Wie einst in der Kulturrevolution
China: Xi Jinping lässt Kader zur Selbstkritik antreten

Xi Jinping lässt seine Selbstkritik-Kampagne scheinbar entspannt angehen, indem er beim fraglichen Fernsehauftritt auf Anzug und Krawatte verzichtete.
Foto: Screenshot CCTV
Selbstgeißelung auf Chinesisch: Ab sofort müssen kommunistische Parteikader im Staatsfernsehen antreten und ihre Fehler live beichten. Das kollektive „Mea culpa“ wurde von höchster Stelle angeordnet – von Staats- und KP-Chef Xi Jinping. Kommentatoren sehen in der Aktion eine Rückkehr von Methoden der Selbstkritik aus Maos Zeiten der Kulturrevolution.
Rote Köpfe
“Kritik und Selbstkritik sind Medizin… und gute Medizin schmeckt eben bitter”, sagte Xi, als er die Aktion Ende September bei einem Meeting in der Provinz Hebei einläutete. Das Staatsfernsehen zeigte ihn dabei live, wie der Präsident am Kopf des Tisches thronte. Von der zweitägigen Versammlung wurde bis ins kleinste Detail berichtet. Inklusive aller ihrer sogenannten „Geständnisse“.

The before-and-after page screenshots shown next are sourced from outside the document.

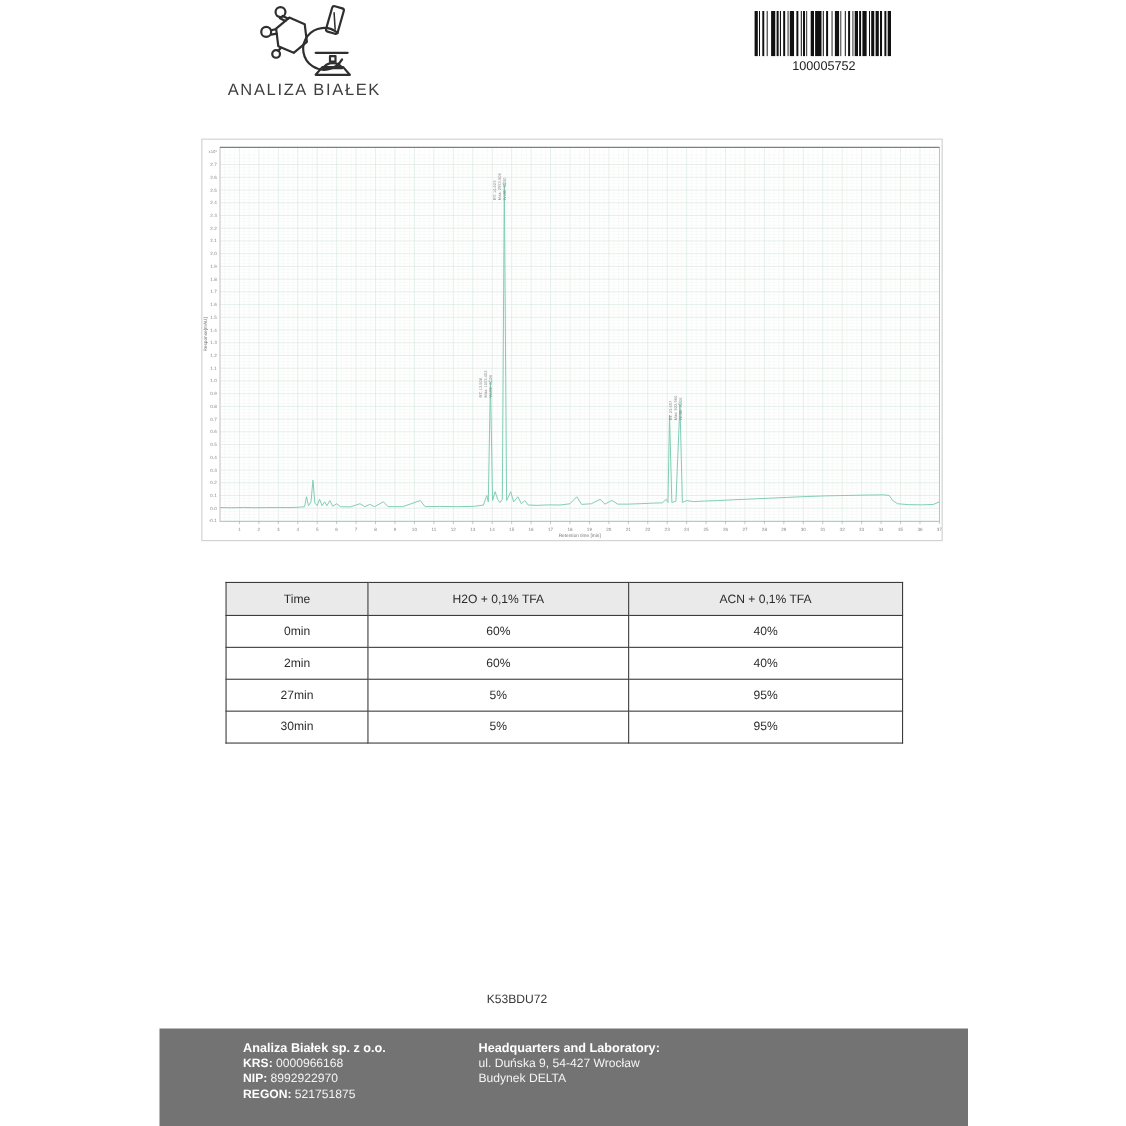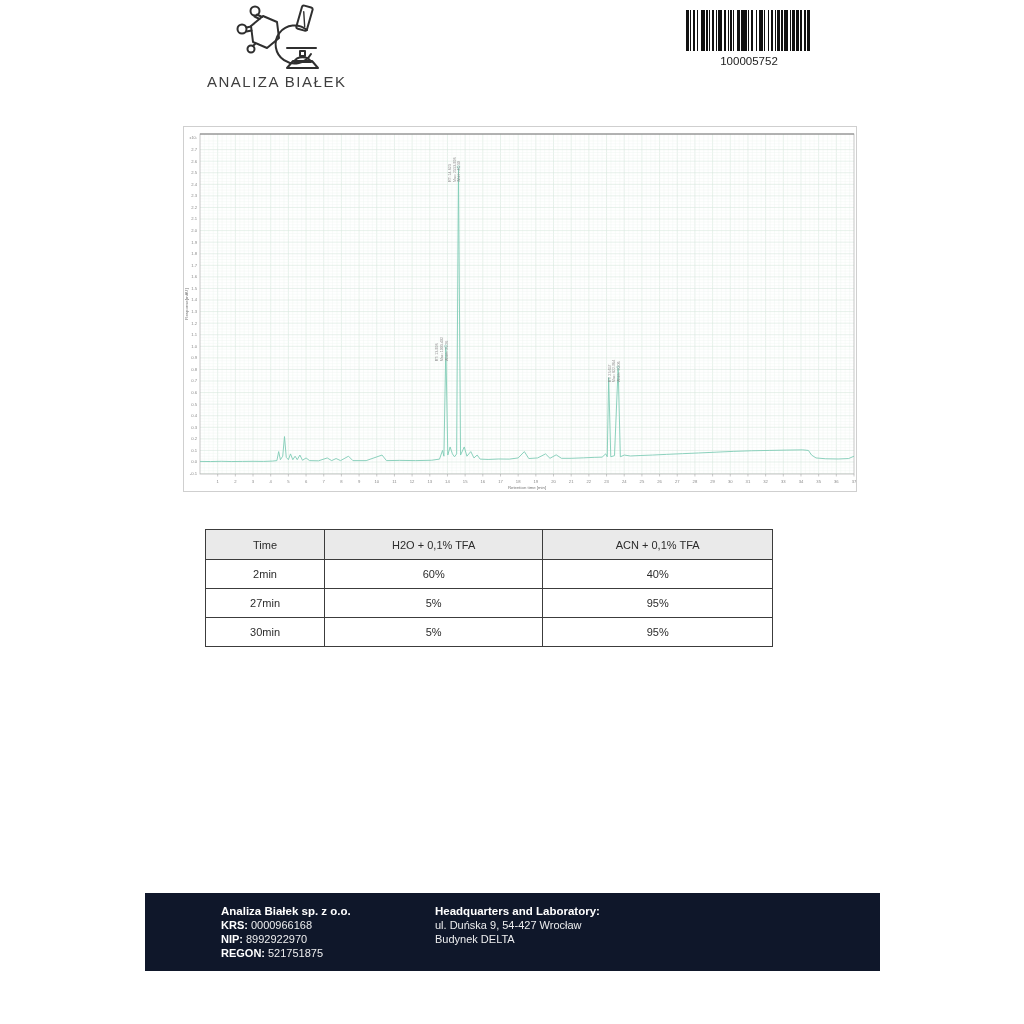--- a/index.html
+++ b/index.html
@@ -27,7 +27,7 @@
   .chart-box svg{display:block;width:672px;height:364px;}
 
   
-  .method-table{position:absolute;left:205px;top:529px;width:568px;border-collapse:collapse;
+  .method-table{position:absolute;left:205px;top:529px;width:616px;border-collapse:collapse;
                 font-size:11px;color:#2b2b2b;}
   .method-table td{border:1px solid #3c3c3c;text-align:center;height:28px;padding:0;}
   .method-table tr.hdr td{background:#eaeaea;height:29px;}

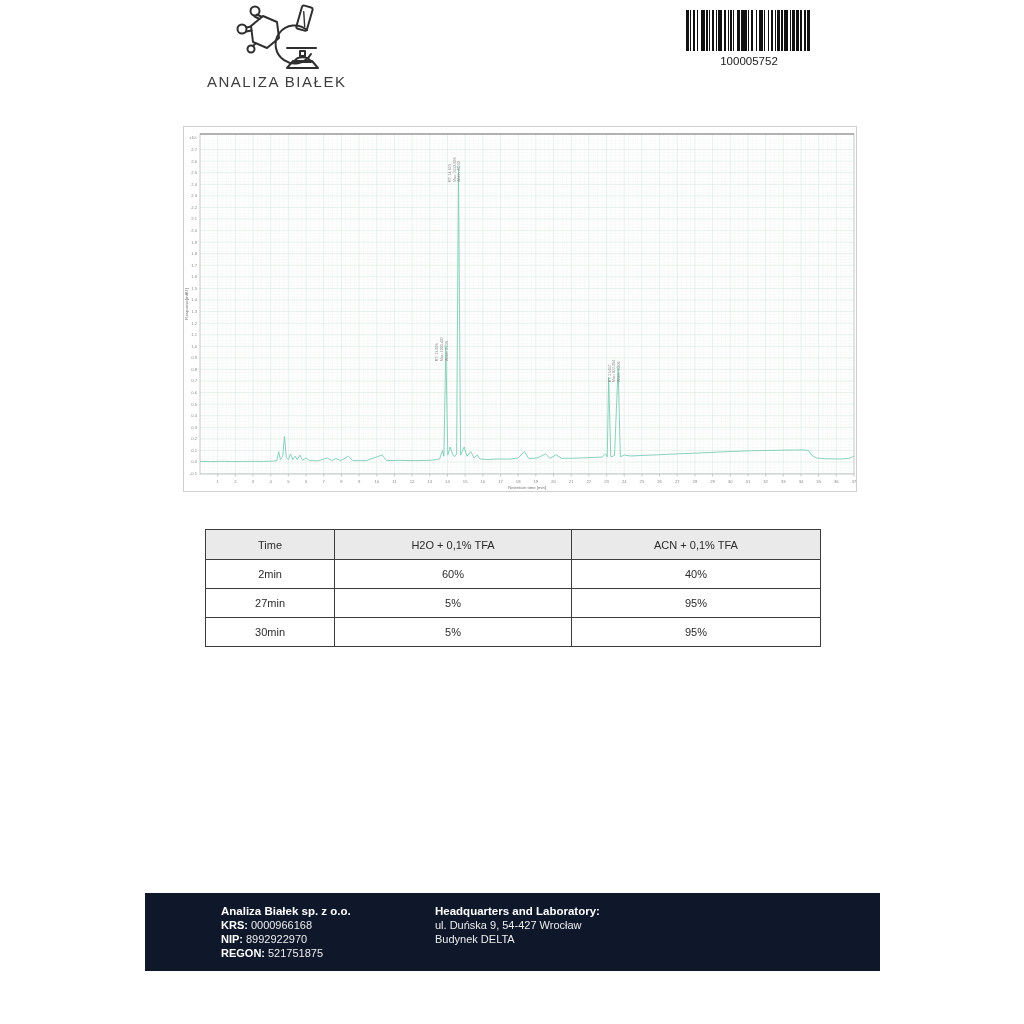--- a/index.html
+++ b/index.html
@@ -550,6 +550,11 @@
           <td class="col-b">ACN + 0,1% TFA</td>
         </tr>
         <tr>
+          <td class="col-time">0min</td>
+          <td class="col-a">60%</td>
+          <td class="col-b">40%</td>
+        </tr>
+        <tr>
           <td class="col-time">2min</td>
           <td class="col-a">60%</td>
           <td class="col-b">40%</td>

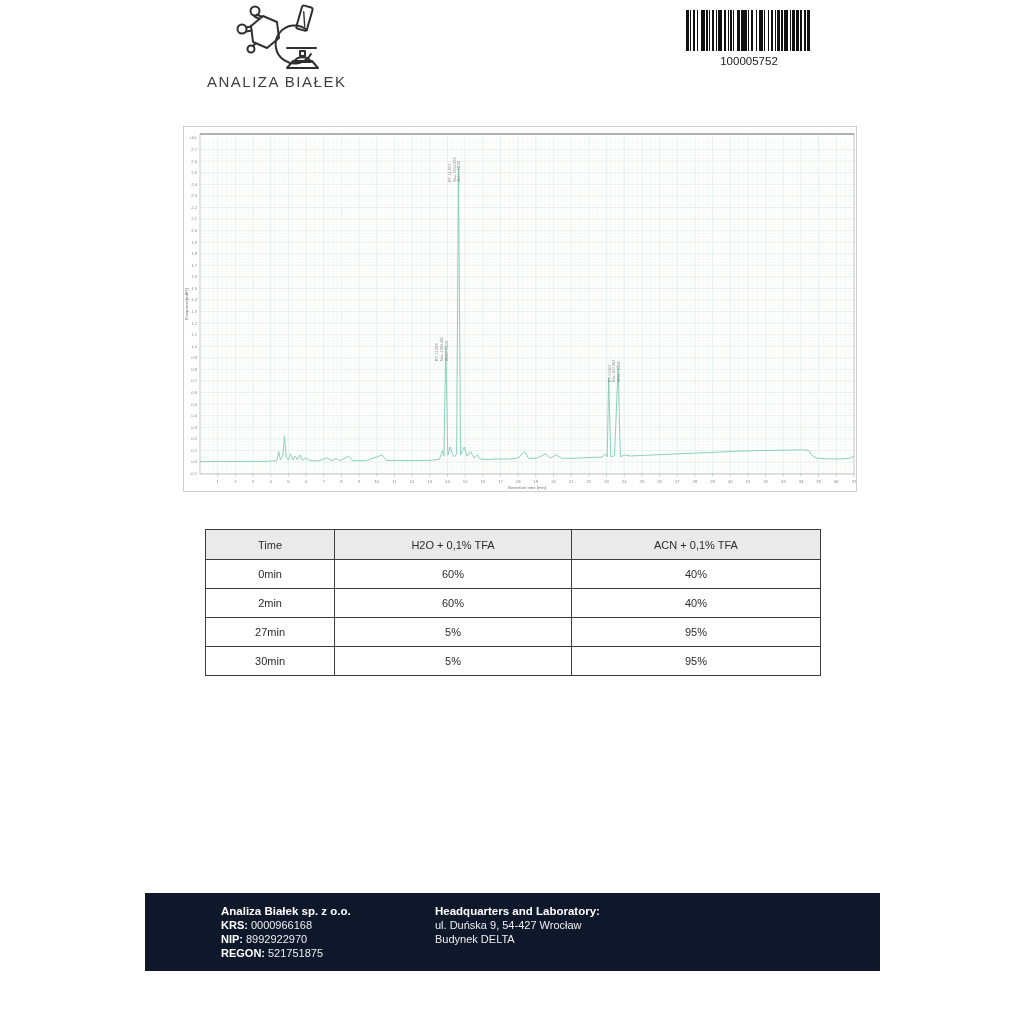--- a/index.html
+++ b/index.html
@@ -38,7 +38,7 @@
   .pw-value{position:absolute;left:0;top:903px;width:940px;text-align:center;font-size:11px;color:#3a3a3a;}
 
   
-  .footer{position:absolute;left:145px;top:893px;width:735px;height:78px;background:#0f172a;color:#fff;}
+  .footer{position:absolute;left:145px;top:935px;width:735px;height:89px;background:#737373;color:#fff;}
   .fcol{position:absolute;top:11px;font-size:11px;line-height:14px;}
   .fcol-1{left:76px;} .fcol-2{left:290px;} .fcol-3{left:533px;}
   .fhead{font-weight:bold;font-size:11.5px;color:#fff;}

Fast schon meditativ gab sich Xi dann bei der darauf folgenden Beschwörung seiner Spitzenfunktionäre im TV: “Auch wenn ihr im Gesicht rot anlauft und ins Schwitzen kommt, fühlt euch mutig, entspannt und harmonisch”, riet er seinen Genossen. Und sie folgten seinem Rat, als sie reihum ihre Verfehlungen der gesamten Nation beichteten. Wobei nur einer der Funktionäre wirklich offen zugab, dass er sich korrupt verhalten hatte.
Landesweite Selbstgeißelung innerhalb des Parteisystems
Nach dem Event in Hebei hielten Kader landesweit ähnliche Videokonferenzen und Geständnis-Runden ab. Bei einem Workshop sah man sich eine Dokumentation über den Zusammenbruch der Sowjetunion an, um daraus Lehren zu ziehen.
Xi Jinping selbst hatte im vergangenen Januar den Zusammenbruch des großen kommunistischen Bruderstaats beklagt:„Warum zerfiel die Sowjetunion? Warum brach die Sowjet-Partei zusammen?“ fragte er damals. Und gab auch gleich die Antwort: „Weil ihre Ideale und Überzeugungen erschüttert worden waren. Das muss uns eine wichtige Lehre sein!“ Vergäßen die chinesischen Kommunisten die Sowjets, käme dies einer Aushöhlung der Partei auf allen Ebenen gleich.
Kampagne findet wenig Anklang beim Volk
Enttäuschung herrscht bei den Chinesen über die neue Parteispitze – viele hatten gehofft, diese würde liberaler agieren. “Xi Jinpings ,Kritik und Selbstkritik´-Kampagne ist lächerlich und traurig,” sagte Hu Ping, Chefredakteur des demokratisch ausgerichteten Magazins Beijing Spring dazu. “Diese sogenannte ,Berichtigungs-Bewegung´ zeigt, dass Xi nichts als maoistisches Zeug im Kopf hat.”
Unter „Kritik und Selbstkritik“ werden öffentliche Geständnisse verstanden, in denen von „unrichtigen Gedanken und Verhalten“ die Rede ist. Meist sind diese Geständnisse unfreiwillig erzwungene Auftritte. Xi bringt damit die Kader auf seine ideologische Linie und will gleichzeitig dem angesichts der hohen Korruption unzufriedenen Volk Macherqualitäten beweisen.